Post by IANMCDEVITT » Sun Sep 11, 2016 4:08 am

Use whatever you are comfortable AND have trained with......if it's a CAT , use the CAT if it's your "work" TQ. Don't project that a product sucks until you've bought one, tried it in training, and found it doesn't work for you. I use the RATS, there are other units here, deployed, that use it often.....NO, you won't read that on the internet. Basically because those units that use it? Are too busy saving our asses to play on a forum. There is no quicker, more assuredly effective tournaquet that will stop that bleeding so that you may either continue the fight, or self extricate, then the RATS. The SOF-T wide is great.
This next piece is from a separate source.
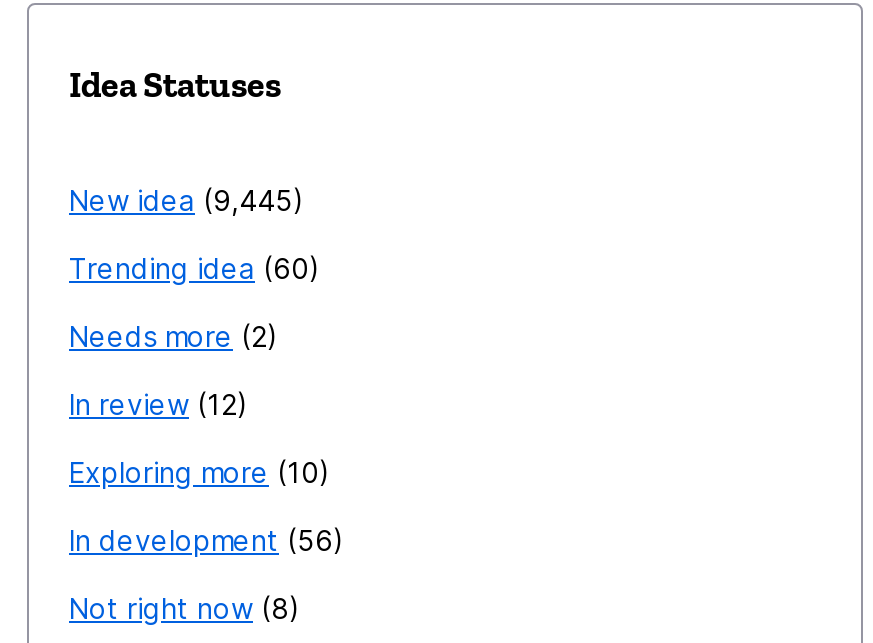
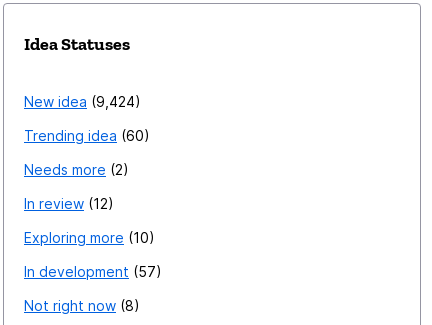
- New idea 9,445
+ New idea 9,424

- In development 56
+ In development 57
I'd take it over a CAT. One of the reasons is that there are literally hundreds of thousands of Chinese copies all over the world of the CAT and when you are overseas, you often see only the copies. I've also RECENTLY SEEN them get caught up in inexperienced soldiers clothes on application or get twisted, and haven't been put on effectively. I've also seen them attempt to apply to an upper arm injury, and many of the soldiers carry their phones in a uniform pocket at the bicep, therefore the TQ is not applied effectively........figure you have ONE CHANCE TO COME OUT OF THE FIGHT ALIVE.......there's the RATS.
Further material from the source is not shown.